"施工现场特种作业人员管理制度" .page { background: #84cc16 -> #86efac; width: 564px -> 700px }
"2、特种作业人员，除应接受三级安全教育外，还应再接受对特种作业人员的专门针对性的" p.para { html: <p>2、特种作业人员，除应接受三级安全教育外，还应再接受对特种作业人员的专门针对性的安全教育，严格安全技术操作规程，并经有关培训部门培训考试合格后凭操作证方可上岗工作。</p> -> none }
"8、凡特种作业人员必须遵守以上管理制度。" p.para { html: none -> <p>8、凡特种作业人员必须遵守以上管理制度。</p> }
* * *
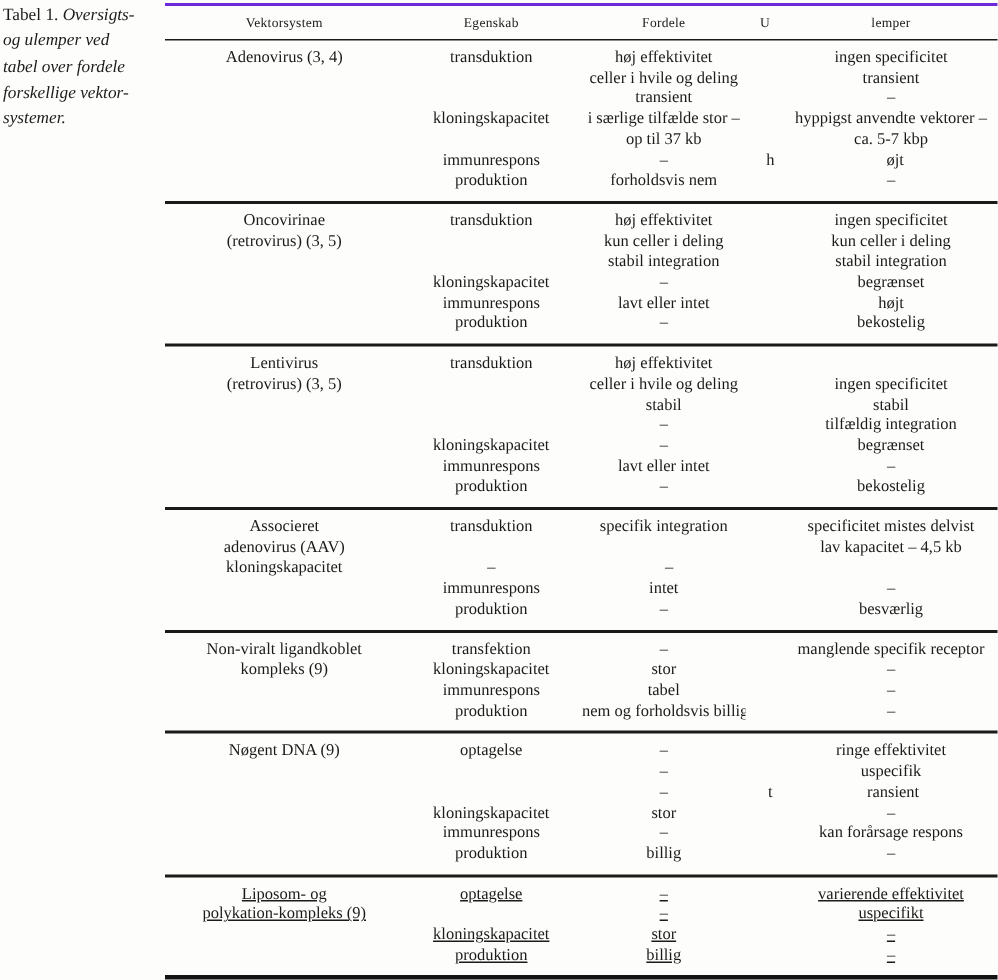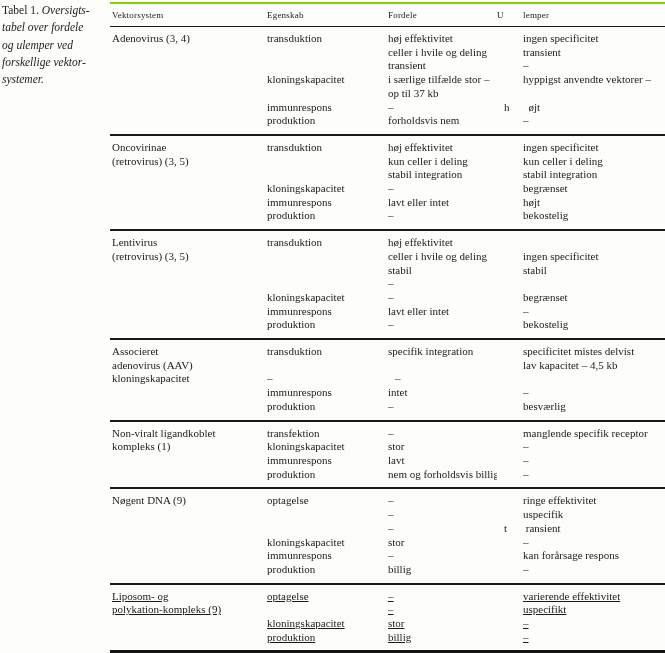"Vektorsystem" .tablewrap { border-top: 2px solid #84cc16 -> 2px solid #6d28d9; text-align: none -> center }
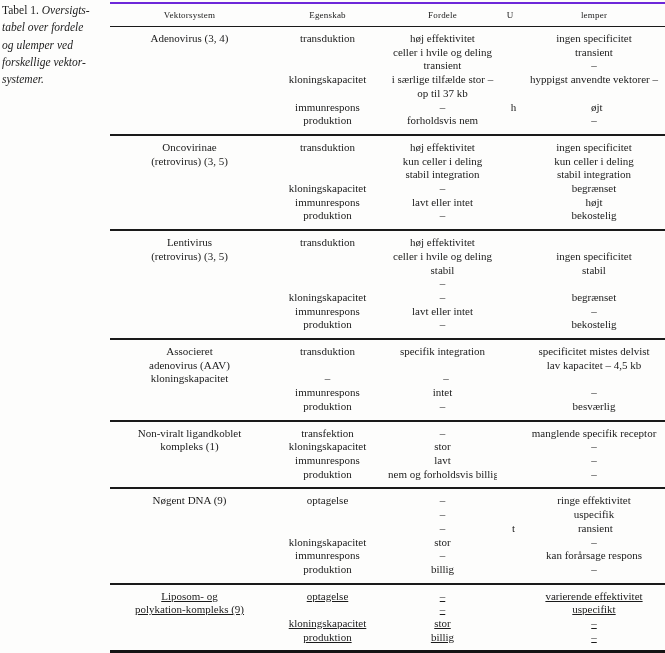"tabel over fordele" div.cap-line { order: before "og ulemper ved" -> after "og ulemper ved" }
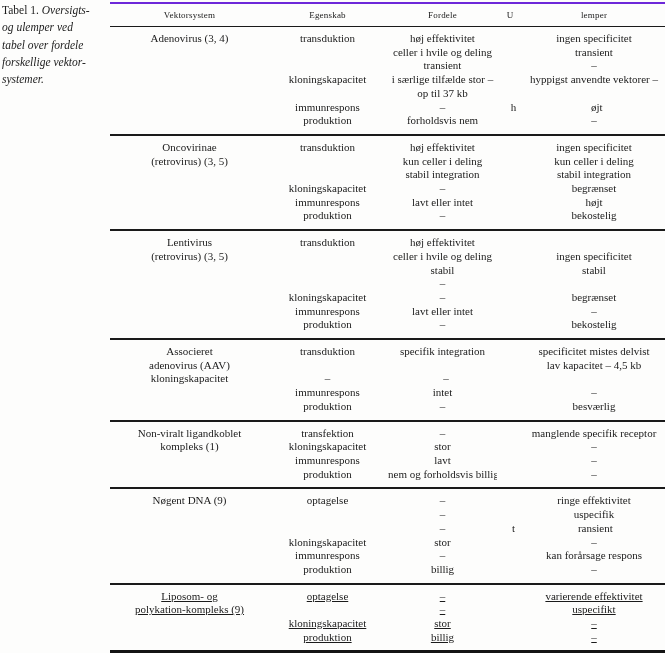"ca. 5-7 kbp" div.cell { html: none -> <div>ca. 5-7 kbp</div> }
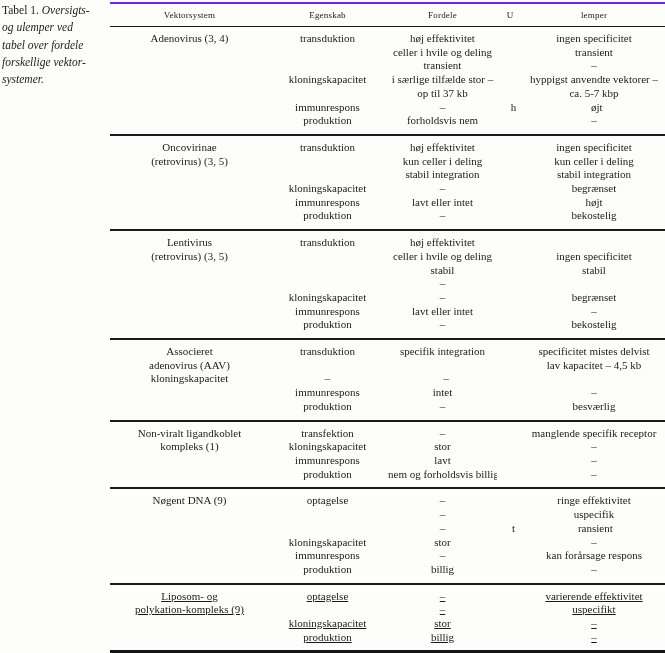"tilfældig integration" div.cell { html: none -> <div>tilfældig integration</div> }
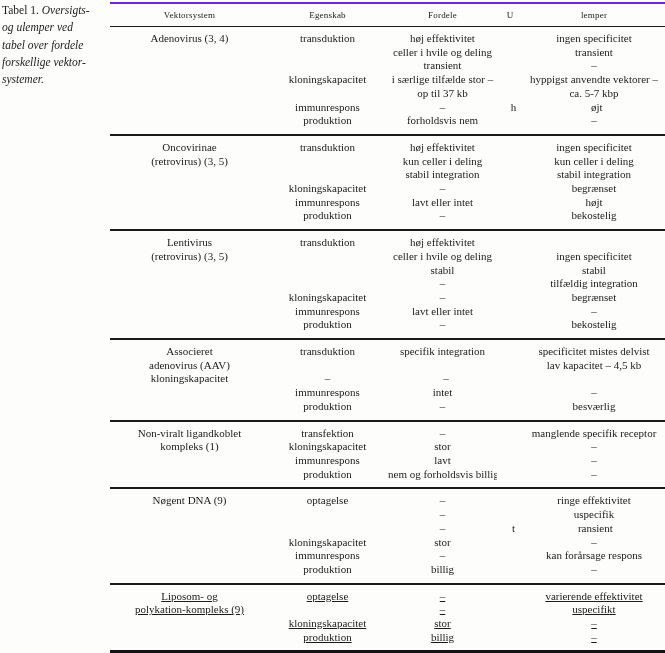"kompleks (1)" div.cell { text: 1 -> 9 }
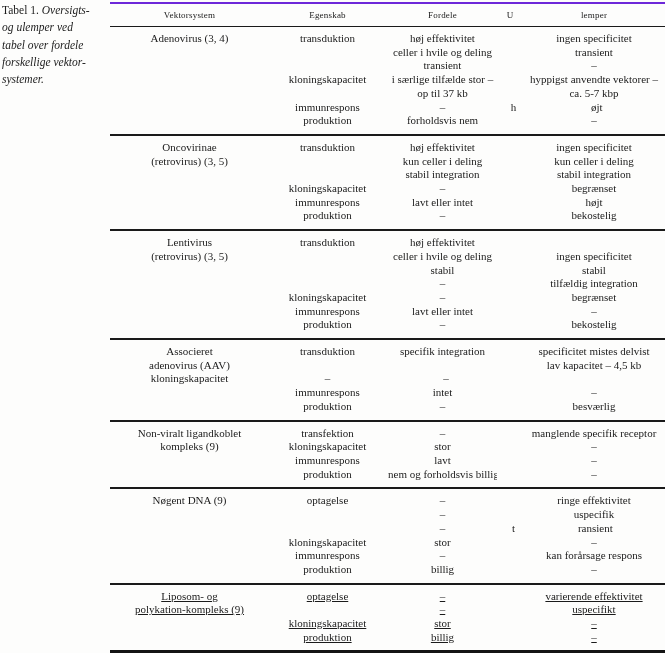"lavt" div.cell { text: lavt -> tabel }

Work item: A clean copy is needed of the lines in the listing above from the one with "none -> <div>tilfældig" through the one with "text: lavt ->", exact in every word and free of pictures.

Your solution:
"tilfældig integration" div.cell { html: none -> <div>tilfældig integration</div> }
"kompleks (1)" div.cell { text: 1 -> 9 }
"lavt" div.cell { text: lavt -> tabel }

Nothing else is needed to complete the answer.